Lake James Alert!
Push on to prevent local lake invader
(Created: Thursday, February 5, 2009 8:58 AM EST)
Parrotfeather, a plant native to the Amazon River in South America, was discovered in Meserve Lake last year. Meserve Lake is on the east end of Life of Riley and north of Bellefontaine Road.
To try to keep the parrotfeather within the borders of the 16-acre water body, Aquatic Enhancement and Survey of Angola chemically treated it last year. Applications will continue this year, said Scott Banfield of Aquatic Enhancement and Survey.
“We’re going to treat it pretty aggressively and try to knock it out,” he said. The fear is that it will spread to the nearby Pigeon River, and its chain of lakes, which include Long, Bower, Hogback and Golden lakes.
Banfield will speak during Saturday’s meeting of the Steuben County Lakes Council at the First Congregational United Church of Christ, 314 W. Maumee St., Angola, at 8:30 a.m.
Banfield said his work this year will include an outlet from Gooseneck Lake and streams with slow moving water emanating from Meserve Lake.
“We don’t know if we’ll be able to get rid of it completely,” said Banfield.

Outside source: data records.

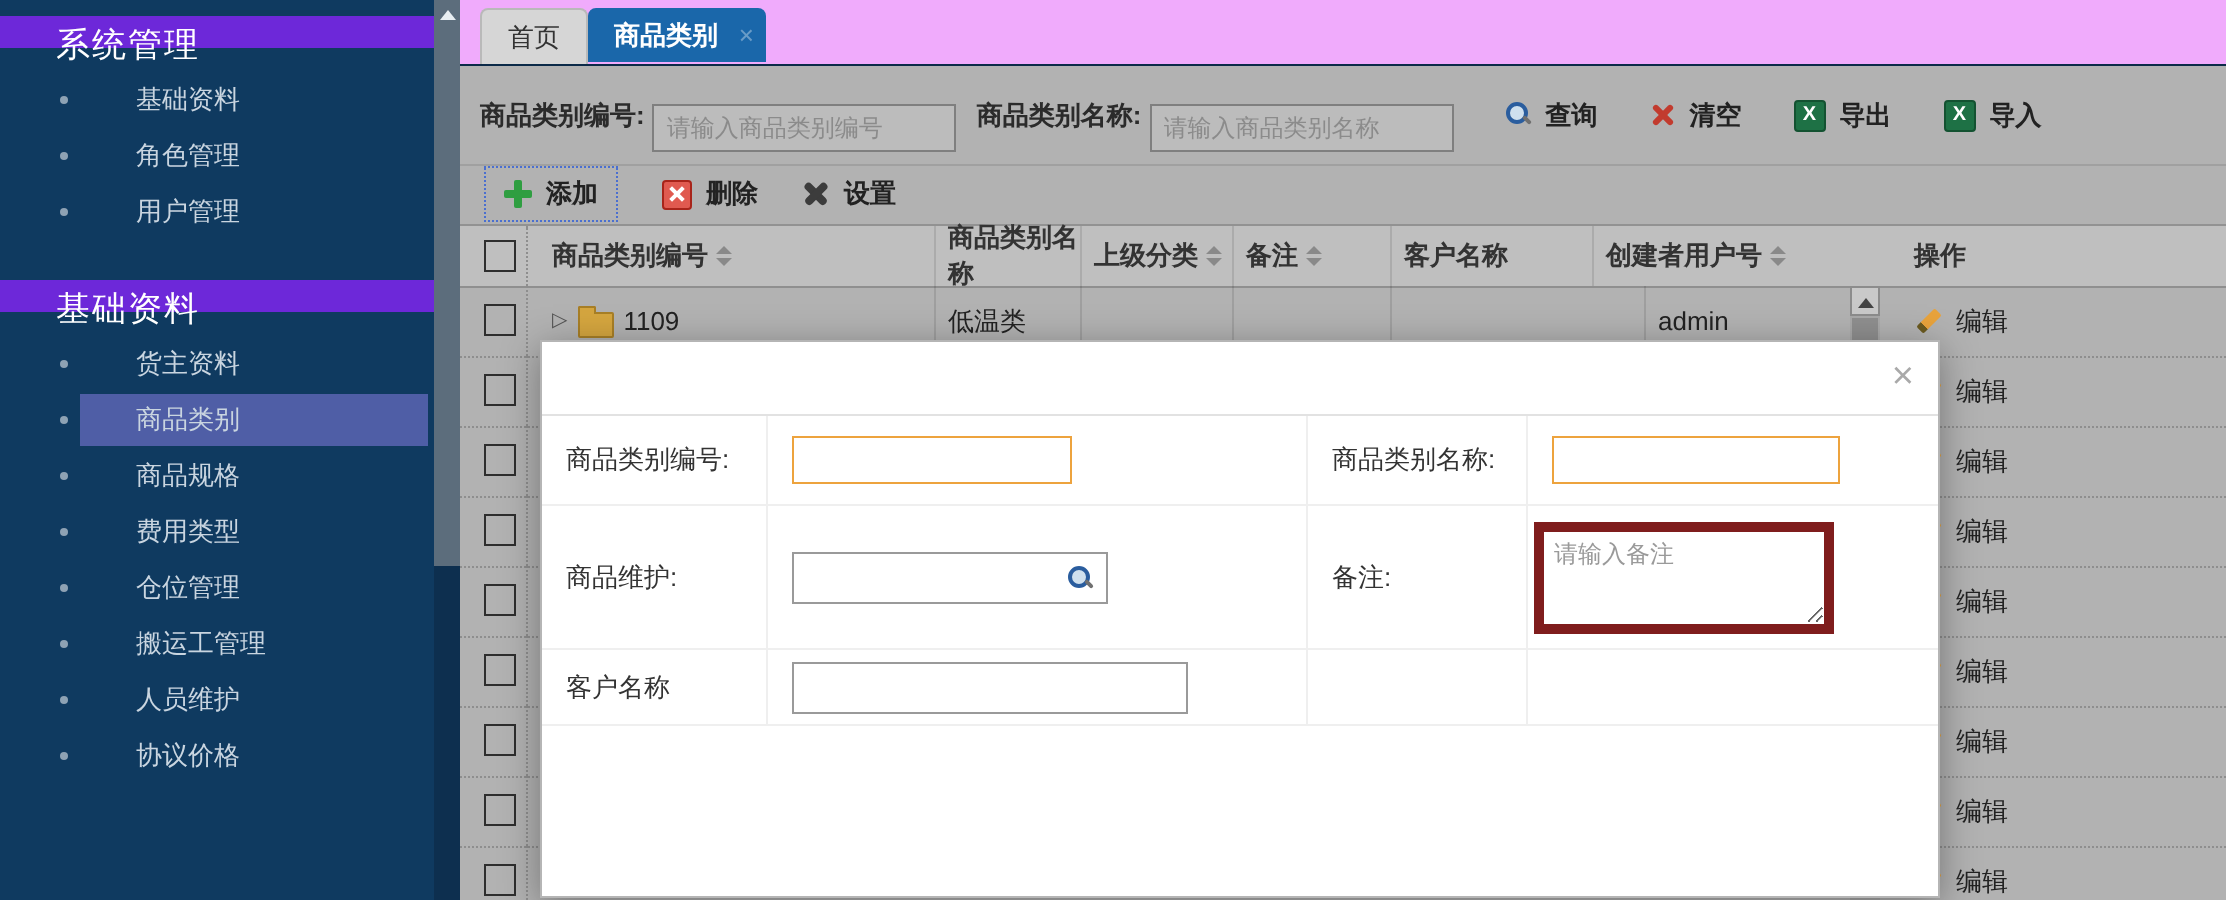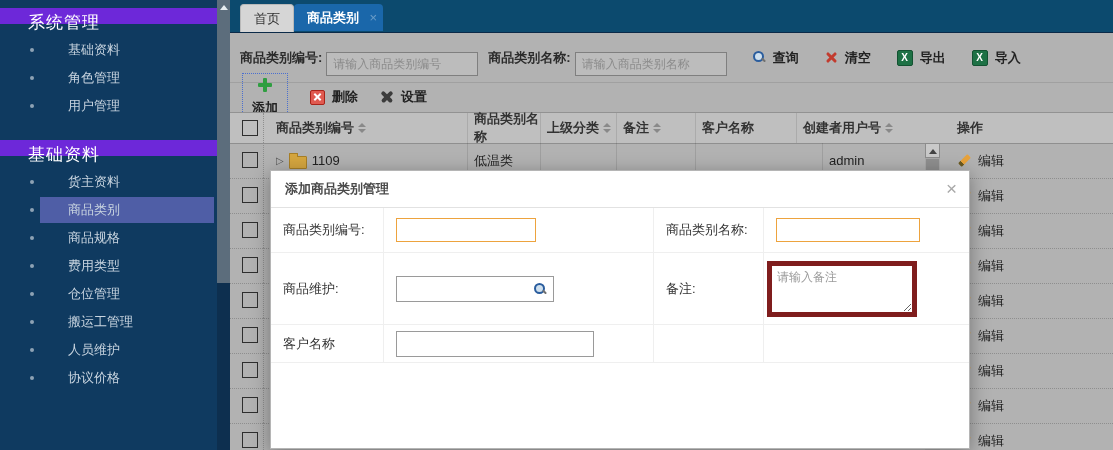--- a/index.html
+++ b/index.html
@@ -14,41 +14,41 @@
   .sb-item .blt{position:absolute;left:30px;top:12px;width:4px;height:4px;border-radius:50%;background:#8ea2b4;}
   .sb-item .lbl{position:absolute;left:68px;z-index:1;}
   .sb-item.active::before{content:"";position:absolute;left:40px;right:16px;top:1px;bottom:1px;background:#4f5ea6;}
   .sb-scroll{position:absolute;right:0;top:0;width:13px;height:450px;background:#0d2f4f;}
   .sb-thumb{position:absolute;left:0;top:0;width:13px;height:283px;background:#5c6d7c;}
   .sb-up{position:absolute;left:3px;top:5px;width:0;height:0;border-left:4px solid transparent;
          border-right:4px solid transparent;border-bottom:5px solid #e8eef2;}
 
   
   .main{position:absolute;left:230px;top:0;right:0;bottom:0;}
-  .tabbar{position:absolute;left:0;top:0;right:0;height:32px;background:#0c4a6e;border-bottom:1px solid #0b2a48;}
+  .tabbar{position:absolute;left:0;top:0;right:0;height:32px;background:#f0abfc;border-bottom:1px solid #0b2a48;}
   .tab{position:absolute;top:4px;height:27px;line-height:27px;border-radius:4px 4px 0 0;
        font-size:13px;padding:0 13px;cursor:pointer;}
   .tab.home{left:10px;background:#d6d6d6;color:#333;border:1px solid #b9b9b9;border-bottom:none;}
   .tab.act{left:64px;background:#1a67aa;color:#fff;font-weight:bold;padding-right:24px;}
   .tab.act .tclose{position:absolute;right:6px;top:0;color:rgba(255,255,255,.35);font-weight:normal;}
 
   
   .searchbar{position:absolute;left:0;top:33px;right:0;height:49px;border-bottom:1px solid #a0a0a0;
              display:flex;align-items:center;font-size:13px;color:#2b2b2b;}
   .flabel{font-weight:bold;margin-left:10px;}
   .sinput{width:138px;height:22px;margin-left:4px;background:#bcbcbc;border:1px solid #7f7f7f;
           font-size:12px;color:#444;padding:0 6px;font-family:inherit;margin-top:13px;}
   .sinput::placeholder{color:#8b8b8b;}
   .tbtn{display:flex;align-items:center;gap:7px;margin-left:26px;cursor:pointer;color:#222;font-weight:bold;}
 
   
   .toolbar2{position:absolute;left:0;top:82px;right:0;height:30px;border-bottom:1px solid #949494;
             display:flex;align-items:center;font-size:13px;color:#222;}
   .t2btn{display:flex;align-items:center;gap:7px;cursor:pointer;font-weight:bold;}
-  .t2btn.focus{border:1px dotted #4a6fd0;padding:4px 9px;margin-left:12px;flex-direction:column;}
+  .t2btn.focus{border:1px dotted #4a6fd0;padding:4px 9px;margin-left:12px;}
   .t2btn.plain{margin-left:22px;}
 
   
   .ic-search{position:relative;width:13px;height:13px;display:inline-block;}
   .ic-search::before{content:"";position:absolute;left:0;top:0;width:7px;height:7px;border:2px solid #2a5d9e;
                      border-radius:50%;background:#cfe0ee;}
   .ic-search::after{content:"";position:absolute;left:8px;top:8px;width:5px;height:2px;background:#707070;
                     transform:rotate(45deg);border-radius:1px;}
   .ic-xred{position:relative;width:13px;height:13px;display:inline-block;}
   .ic-xred::before,.ic-xred::after{content:"";position:absolute;left:0;top:5px;width:13px;height:3px;
@@ -383,21 +383,20 @@
         </span>
       </div>
 
     <div class="tscroll">
       <span class="ts-up"></span>
       <span class="ts-thumb"></span>
     </div>
 
     <div class="modal">
       <div class="m-head">
-        <span class="m-title">添加商品类别管理</span>
         <span class="m-close">×</span>
       </div>
       <div class="m-grid">
 
         <div class="m-cell">商品类别编号:</div>
         <div class="m-cell">
           <input class="inp-orange" type="text" style="">
           </div>
         <div class="m-cell">商品类别名称:</div>
         <div class="m-cell nor">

The plant is common in fish tanks and water gardens, and has become a non-native scourge in some places in Washington and California. It can be accidentally released or is sometimes mistakenly planted to beautify an area, said Doug Keller, aquatic invasives coordinator for the Indiana Department of Natural Resources’ Division of Fish and Wildlife.
“Things like parrotfeather that’s suited for a water garden … can also persist in a natural lake,” said Keller.
Parrotfeather is closely related to another introduced invader, Eurasian watermilfoil. Keller described parrotfeather as “little fir trees” poking above the water. Below the water, the leaves mimic those of Eurasian milfoil, though the structure of parrotfeather is more cumbersome. Both plants can choke out native vegetation and clog streams and lakes.
Keller asks those who believe they’ve seen the plant in a local lake or river — especially in the Pigeon Creek area — to contact him at (317) 234-3883. The best way to begin an investigation into a potential parrotfeather sighting, said Keller, is for a person to take a digital picture and e-mail it to him at firstname.lastname@example.org.
Banfield said it is important that local residents are aware of parrotfeather, to help combat the weed before it goes out of control.
Keller noted that parrotfeather is much more dangerous and invasive than most other tropical plants used in fish tanks and residential water effects. However, to be safe, he said when cleaning structures containing non-native plants, the plants should be thrown in a trash can or composted.
“Do not release these sort of things into the wild,” Keller said.